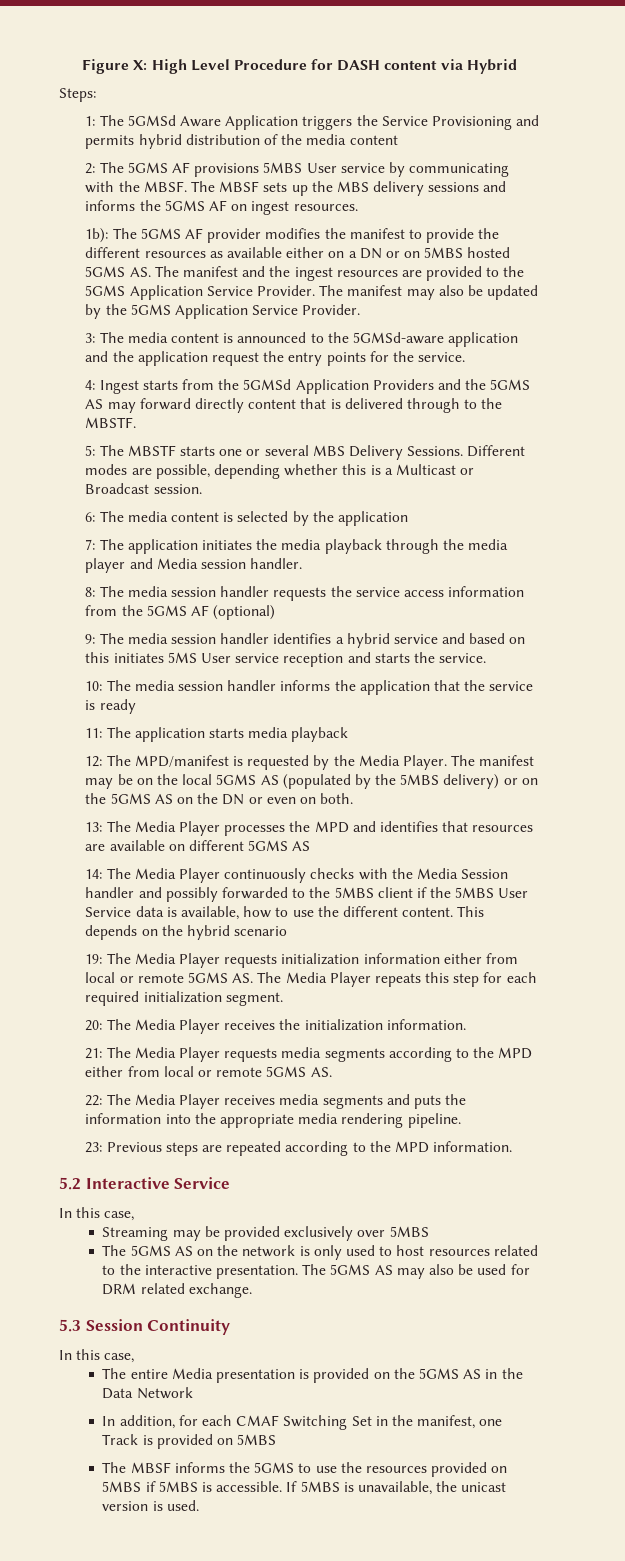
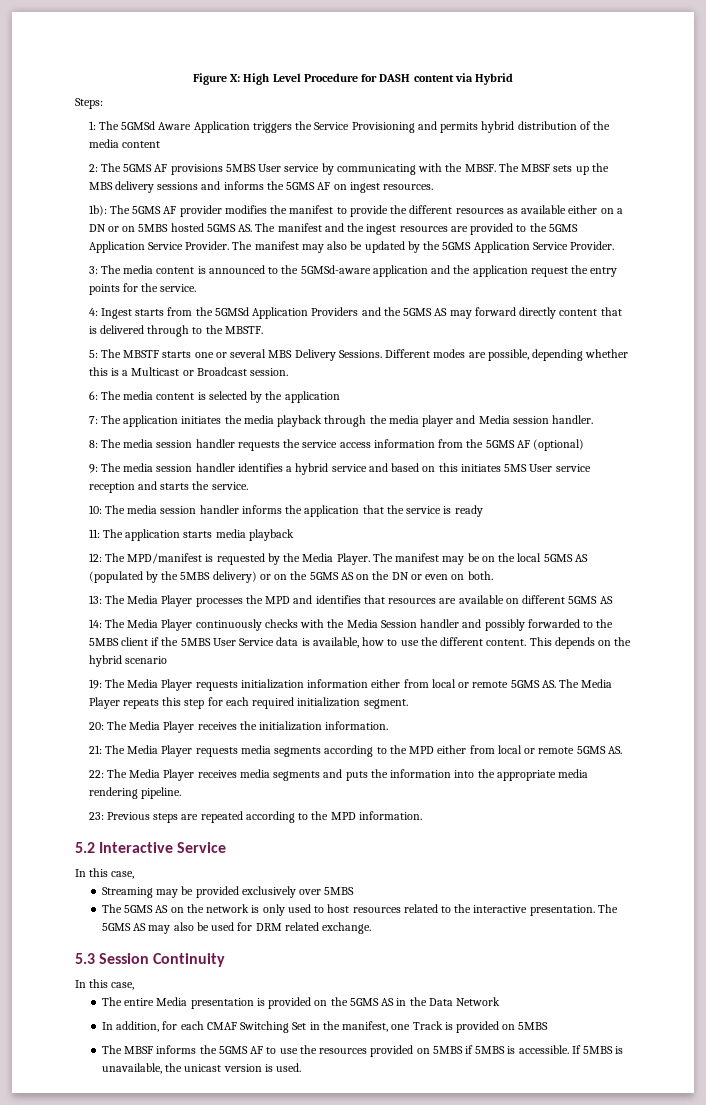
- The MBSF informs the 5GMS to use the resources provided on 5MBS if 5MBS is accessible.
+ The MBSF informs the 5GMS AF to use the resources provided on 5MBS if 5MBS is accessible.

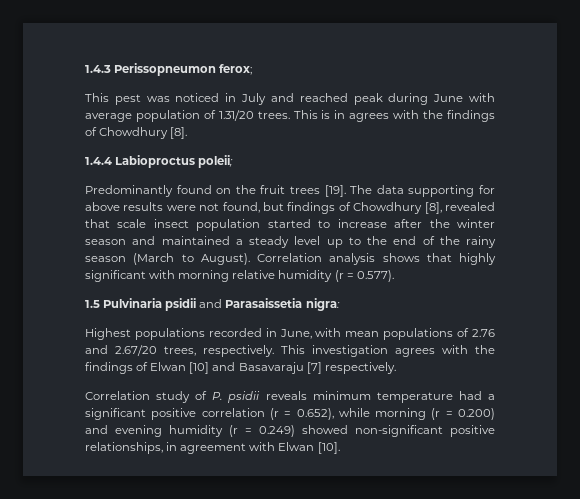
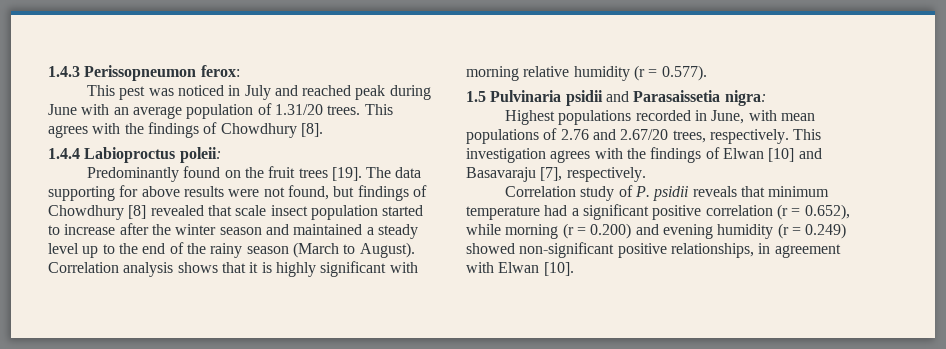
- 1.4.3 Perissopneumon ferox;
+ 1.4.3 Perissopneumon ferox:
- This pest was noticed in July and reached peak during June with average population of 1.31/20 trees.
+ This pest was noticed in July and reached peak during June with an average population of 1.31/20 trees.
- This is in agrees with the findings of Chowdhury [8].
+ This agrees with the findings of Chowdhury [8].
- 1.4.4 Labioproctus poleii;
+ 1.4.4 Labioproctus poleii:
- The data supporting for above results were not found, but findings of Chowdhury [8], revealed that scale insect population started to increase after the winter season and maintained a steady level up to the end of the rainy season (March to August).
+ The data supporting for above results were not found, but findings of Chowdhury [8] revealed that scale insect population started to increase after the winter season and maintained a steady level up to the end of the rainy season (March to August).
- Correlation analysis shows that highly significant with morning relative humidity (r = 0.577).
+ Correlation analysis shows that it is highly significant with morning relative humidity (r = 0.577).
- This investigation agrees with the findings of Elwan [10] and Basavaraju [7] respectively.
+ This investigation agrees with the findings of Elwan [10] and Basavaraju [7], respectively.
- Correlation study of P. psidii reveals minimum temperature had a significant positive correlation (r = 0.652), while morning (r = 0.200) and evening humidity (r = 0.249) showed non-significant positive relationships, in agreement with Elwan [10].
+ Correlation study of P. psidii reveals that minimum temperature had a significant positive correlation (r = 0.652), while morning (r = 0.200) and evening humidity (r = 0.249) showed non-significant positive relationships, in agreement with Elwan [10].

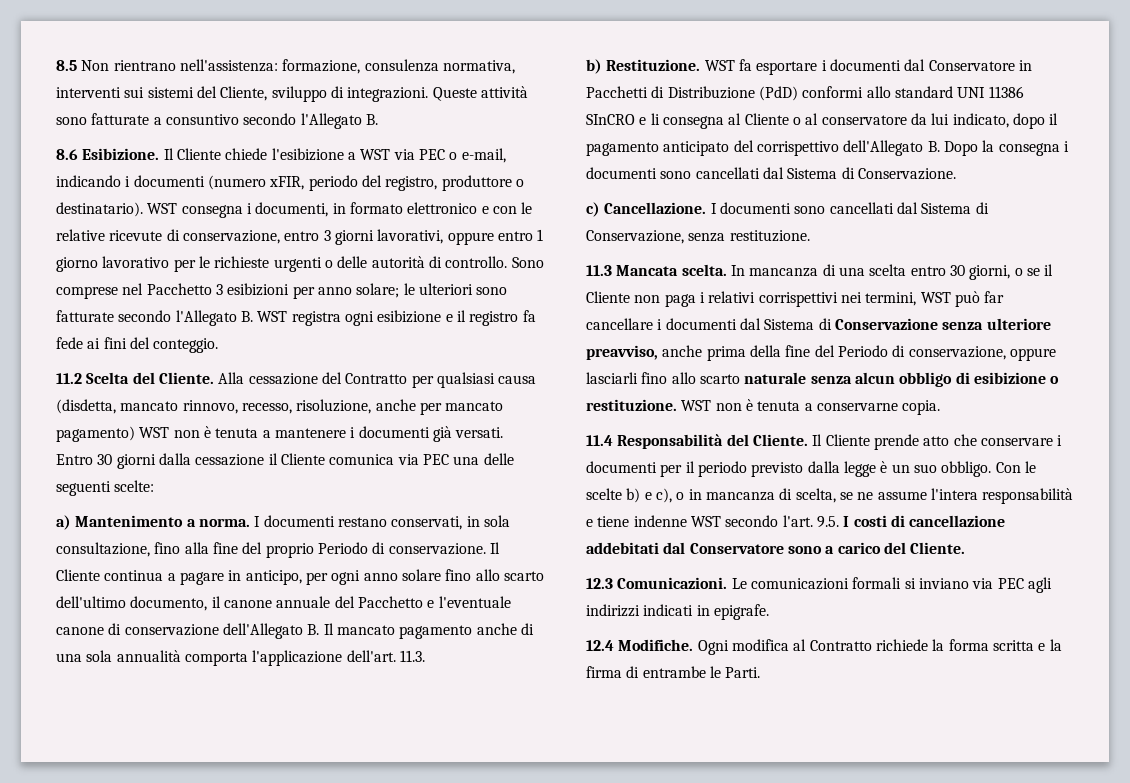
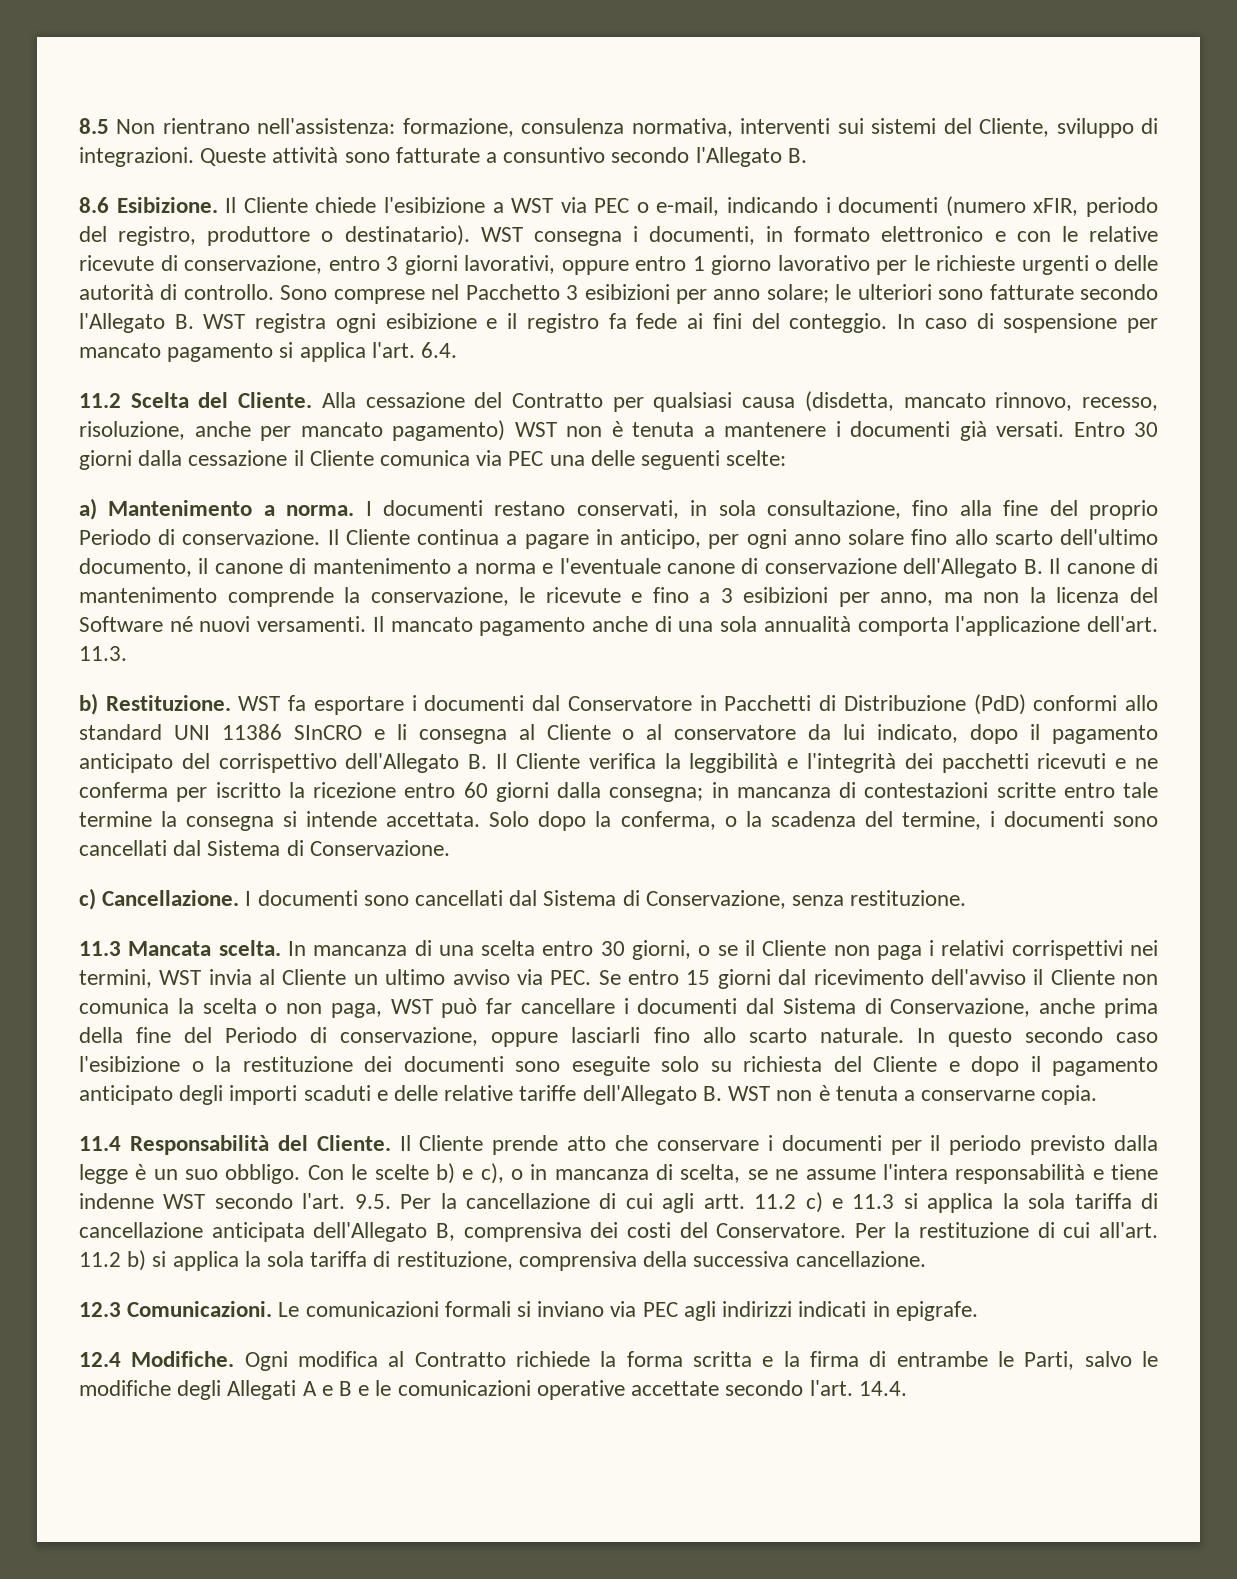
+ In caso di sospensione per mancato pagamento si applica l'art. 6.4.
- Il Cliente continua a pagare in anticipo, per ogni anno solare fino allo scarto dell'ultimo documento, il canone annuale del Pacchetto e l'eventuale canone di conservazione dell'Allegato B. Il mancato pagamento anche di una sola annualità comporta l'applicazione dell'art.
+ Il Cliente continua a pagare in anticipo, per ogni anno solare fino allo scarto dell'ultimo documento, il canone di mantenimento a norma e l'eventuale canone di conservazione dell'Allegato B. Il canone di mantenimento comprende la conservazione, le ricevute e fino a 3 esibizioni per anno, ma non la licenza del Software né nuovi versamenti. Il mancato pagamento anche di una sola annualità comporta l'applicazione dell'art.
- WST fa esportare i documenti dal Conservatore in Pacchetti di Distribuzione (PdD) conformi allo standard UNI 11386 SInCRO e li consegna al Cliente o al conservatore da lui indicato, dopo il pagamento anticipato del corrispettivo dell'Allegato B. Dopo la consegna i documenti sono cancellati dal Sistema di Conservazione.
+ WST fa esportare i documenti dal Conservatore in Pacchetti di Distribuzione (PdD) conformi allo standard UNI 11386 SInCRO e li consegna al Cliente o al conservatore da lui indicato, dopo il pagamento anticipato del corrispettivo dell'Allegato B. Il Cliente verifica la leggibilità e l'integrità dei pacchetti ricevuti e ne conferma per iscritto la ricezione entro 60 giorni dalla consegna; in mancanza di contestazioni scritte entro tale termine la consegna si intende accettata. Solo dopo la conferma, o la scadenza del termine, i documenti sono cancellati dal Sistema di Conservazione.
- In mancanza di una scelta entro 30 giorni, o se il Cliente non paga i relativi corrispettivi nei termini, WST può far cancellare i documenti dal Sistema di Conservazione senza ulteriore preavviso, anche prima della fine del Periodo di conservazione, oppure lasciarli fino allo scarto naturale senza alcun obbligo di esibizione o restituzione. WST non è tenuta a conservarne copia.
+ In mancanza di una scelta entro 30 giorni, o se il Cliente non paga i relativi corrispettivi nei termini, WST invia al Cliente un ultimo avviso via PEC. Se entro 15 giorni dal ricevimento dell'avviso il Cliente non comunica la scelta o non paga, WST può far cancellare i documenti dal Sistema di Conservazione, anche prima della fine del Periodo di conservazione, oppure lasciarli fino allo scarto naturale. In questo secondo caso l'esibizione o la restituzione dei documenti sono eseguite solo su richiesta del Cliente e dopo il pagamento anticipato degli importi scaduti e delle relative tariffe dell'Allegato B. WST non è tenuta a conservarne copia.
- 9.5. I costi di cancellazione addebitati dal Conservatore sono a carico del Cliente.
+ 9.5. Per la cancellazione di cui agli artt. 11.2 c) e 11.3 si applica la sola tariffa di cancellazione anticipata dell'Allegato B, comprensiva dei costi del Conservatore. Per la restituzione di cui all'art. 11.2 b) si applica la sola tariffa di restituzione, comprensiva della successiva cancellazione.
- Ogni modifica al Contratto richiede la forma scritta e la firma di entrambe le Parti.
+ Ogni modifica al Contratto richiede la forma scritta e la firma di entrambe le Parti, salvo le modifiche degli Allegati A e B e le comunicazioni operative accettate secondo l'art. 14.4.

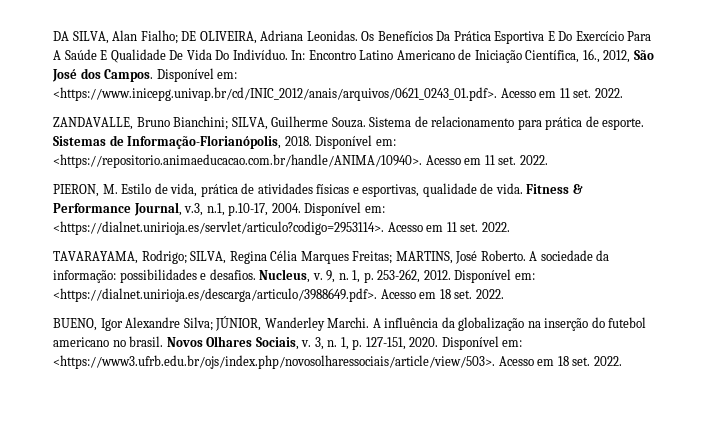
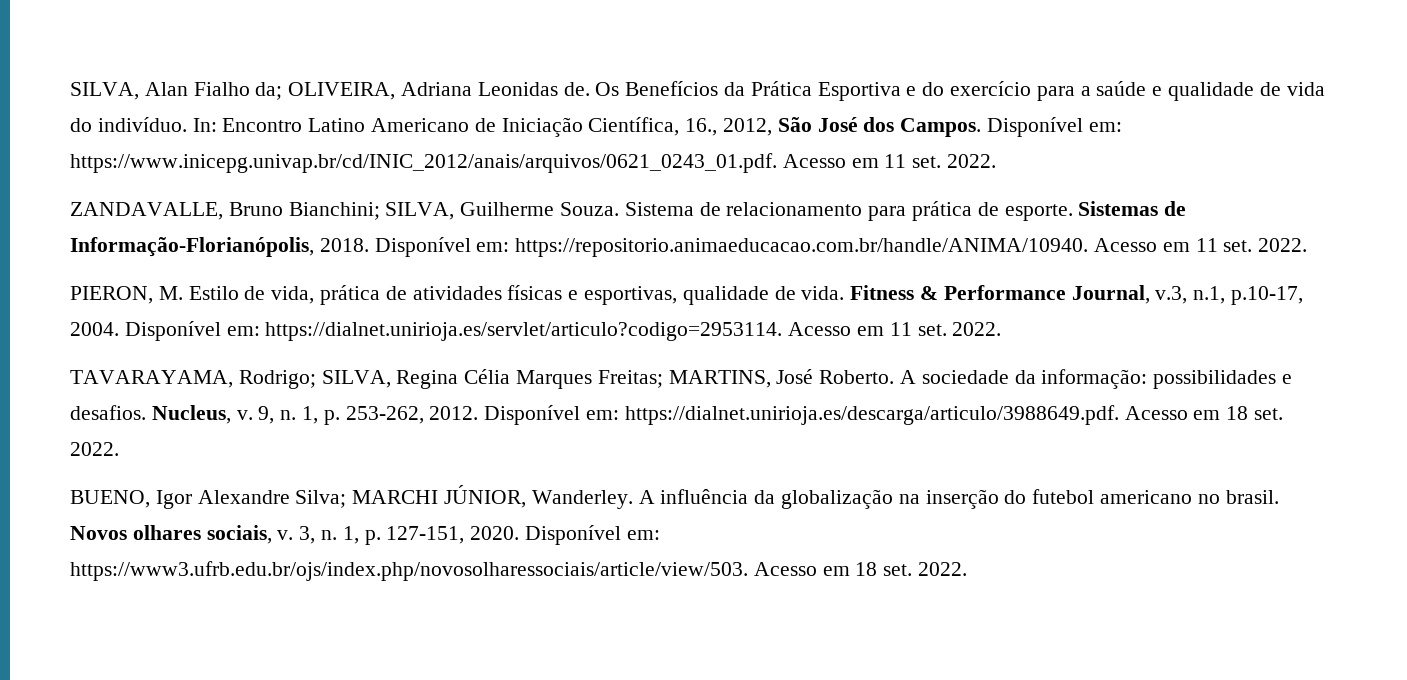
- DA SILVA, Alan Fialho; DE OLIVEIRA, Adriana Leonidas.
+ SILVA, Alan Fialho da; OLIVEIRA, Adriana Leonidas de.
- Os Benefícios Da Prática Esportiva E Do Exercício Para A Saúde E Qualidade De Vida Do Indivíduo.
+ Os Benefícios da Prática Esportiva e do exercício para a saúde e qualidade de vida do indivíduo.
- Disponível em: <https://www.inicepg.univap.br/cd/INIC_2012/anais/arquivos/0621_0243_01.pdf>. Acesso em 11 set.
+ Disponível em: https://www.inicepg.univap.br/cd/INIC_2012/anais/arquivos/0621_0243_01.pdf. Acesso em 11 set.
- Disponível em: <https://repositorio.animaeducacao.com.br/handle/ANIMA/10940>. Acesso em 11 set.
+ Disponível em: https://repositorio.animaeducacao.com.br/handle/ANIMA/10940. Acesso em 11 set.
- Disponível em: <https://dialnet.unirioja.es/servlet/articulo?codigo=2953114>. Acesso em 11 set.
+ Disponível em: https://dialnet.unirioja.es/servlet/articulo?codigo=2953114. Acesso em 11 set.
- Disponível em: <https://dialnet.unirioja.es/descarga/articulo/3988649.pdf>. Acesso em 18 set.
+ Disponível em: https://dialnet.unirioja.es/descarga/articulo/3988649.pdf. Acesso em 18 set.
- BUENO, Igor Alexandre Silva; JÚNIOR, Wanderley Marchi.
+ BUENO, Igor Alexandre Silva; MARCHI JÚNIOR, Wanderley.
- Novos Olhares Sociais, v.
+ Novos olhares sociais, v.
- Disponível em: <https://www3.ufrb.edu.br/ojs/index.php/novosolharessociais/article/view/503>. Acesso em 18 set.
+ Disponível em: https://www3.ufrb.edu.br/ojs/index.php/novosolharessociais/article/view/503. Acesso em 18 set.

────────────────────

→ AIM OF THE TASK
In the listing above, find the line with "- This investigation" and the line with "Basavaraju [7], respectively.", then print exactly those lines and every line between them.

→ WRITTEN RESPONSE
- This investigation agrees with the findings of Elwan [10] and Basavaraju [7] respectively.
+ This investigation agrees with the findings of Elwan [10] and Basavaraju [7], respectively.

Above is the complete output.